▶ **EXERCISE REQUIREMENTS**:
From the listing below, copy only the lines from the line that contains "font-size: 22px ->" to the line that contains "background: #15803d ->", counting those two lines as part of the copy.

▶ **RECORD SET**:
....

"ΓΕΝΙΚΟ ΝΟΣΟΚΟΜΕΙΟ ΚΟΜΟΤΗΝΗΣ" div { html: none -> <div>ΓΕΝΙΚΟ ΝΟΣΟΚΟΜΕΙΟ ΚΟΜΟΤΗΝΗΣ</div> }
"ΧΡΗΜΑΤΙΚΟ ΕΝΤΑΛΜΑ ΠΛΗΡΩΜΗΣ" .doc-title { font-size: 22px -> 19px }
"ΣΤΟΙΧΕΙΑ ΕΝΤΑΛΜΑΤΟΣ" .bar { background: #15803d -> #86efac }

....

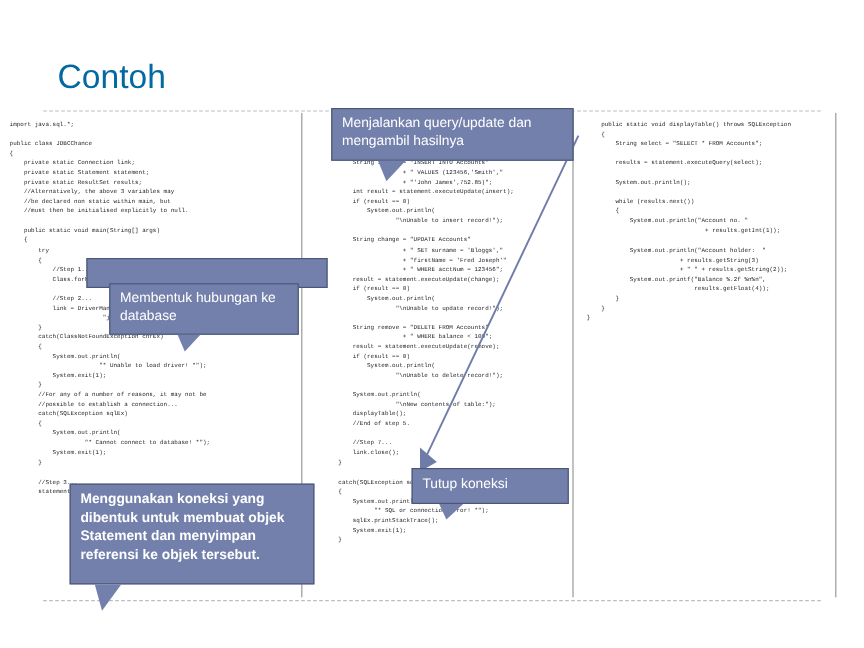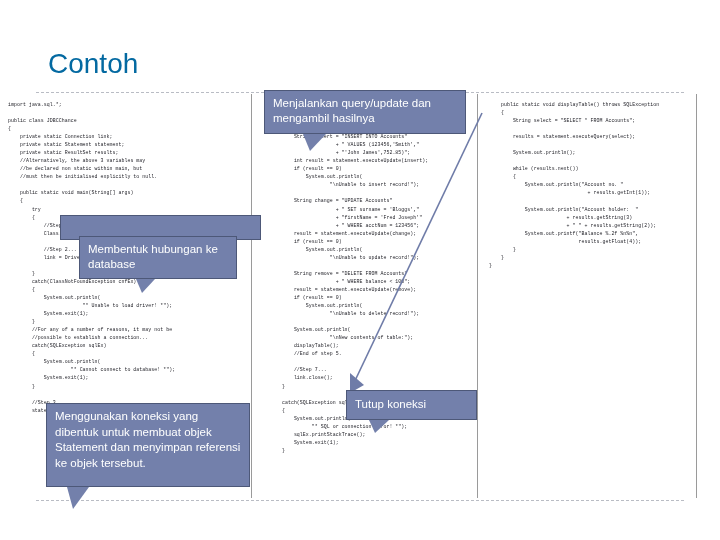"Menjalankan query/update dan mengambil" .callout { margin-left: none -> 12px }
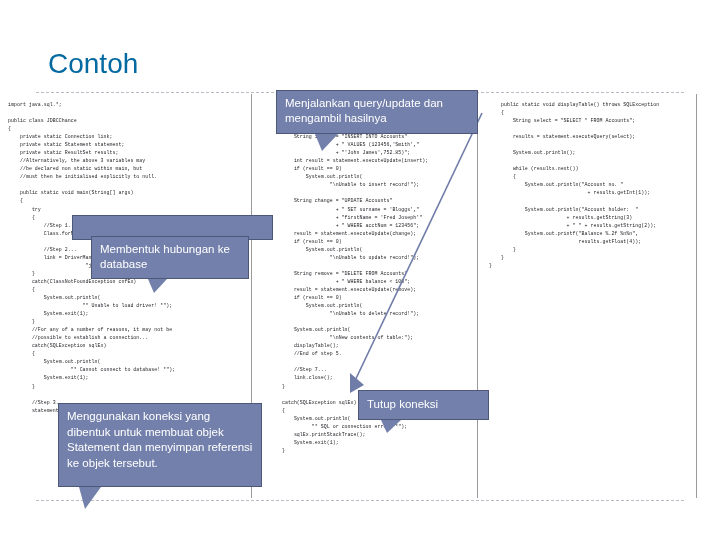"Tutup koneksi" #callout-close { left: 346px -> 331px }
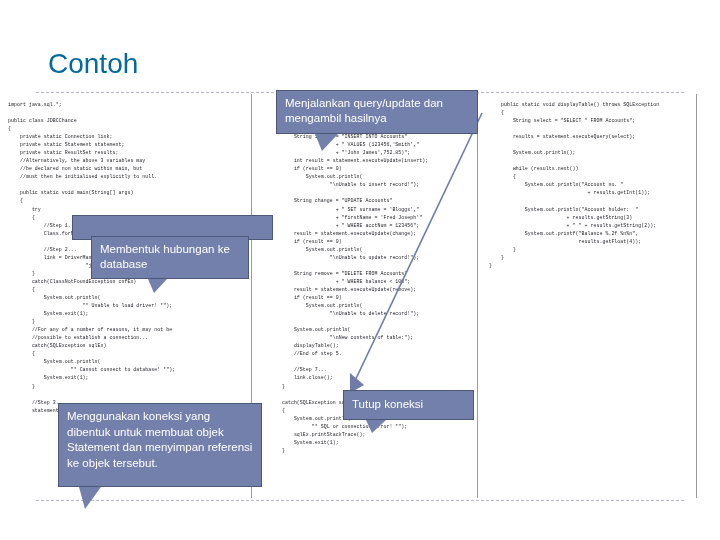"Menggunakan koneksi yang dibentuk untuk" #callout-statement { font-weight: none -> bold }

....

▶ **RESULT OF THIS TASK**:
"ΧΡΗΜΑΤΙΚΟ ΕΝΤΑΛΜΑ ΠΛΗΡΩΜΗΣ" .doc-title { font-size: 22px -> 19px }
"ΣΤΟΙΧΕΙΑ ΕΝΤΑΛΜΑΤΟΣ" .bar { background: #15803d -> #86efac }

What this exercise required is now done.